There are three common reasons: First, VS Code might not recognize your file as JSON—save it with a .json extension or manually set the language mode to JSON. Second, your JSON might have syntax errors (trailing commas, missing quotes, etc.) that prevent formatting. Third, you might not have a default formatter set—go to Settings and set "editor.defaultFormatter" for JSON files.

What’s the difference between 2-space and 4-space indentation for JSON?

It’s purely a stylistic choice with no functional difference.

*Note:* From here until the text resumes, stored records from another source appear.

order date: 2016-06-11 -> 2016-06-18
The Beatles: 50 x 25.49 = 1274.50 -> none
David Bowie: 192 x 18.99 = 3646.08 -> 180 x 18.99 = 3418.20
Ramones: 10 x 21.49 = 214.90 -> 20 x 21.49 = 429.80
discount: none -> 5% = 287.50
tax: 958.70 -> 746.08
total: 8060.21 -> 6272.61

JSON itself doesn’t care about indentation—it’s just for human readability. Two spaces is more common in web development and uses less horizontal space (helpful for deeply nested JSON). Four spaces can be easier to visually scan. Pick what your team prefers and stay consistent. You can set this in VS Code’s settings under "editor.tabSize".

How do I format only part of a JSON file in VS Code?

Select the text you want to format, then press Ctrl+K followed by Ctrl+F (Windows/Linux) or Cmd+K followed by Cmd+F (Mac). This formats only the selected text instead of the entire file. This is useful when you’re working with mixed content or just want to fix a specific section without affecting the rest of the document.

Should I use Prettier or the built-in JSON formatter?

Use the built-in formatter if you’re working solo or just need basic formatting. Use Prettier if you’re on a team, work with multiple file types (JSON, JavaScript, TypeScript, CSS, etc.), or want more configuration options. Prettier enforces consistent formatting across all supported languages and integrates with ESLint. The built-in formatter is simpler and requires zero configuration, so start there unless you have specific needs.

Can VS Code automatically format JSON when I paste it?

Not by default, but you can get close. Enable “Format On Paste” in settings: search for "editor.formatOnPaste" and check the box. However, this only works if VS Code recognizes the content as JSON. For pasting JSON from APIs or other sources, I usually paste first, then immediately hit Shift+Alt+F to format. Or use an online formatter like DevUtilHub’s JSON formatter for quick paste-and-format workflows.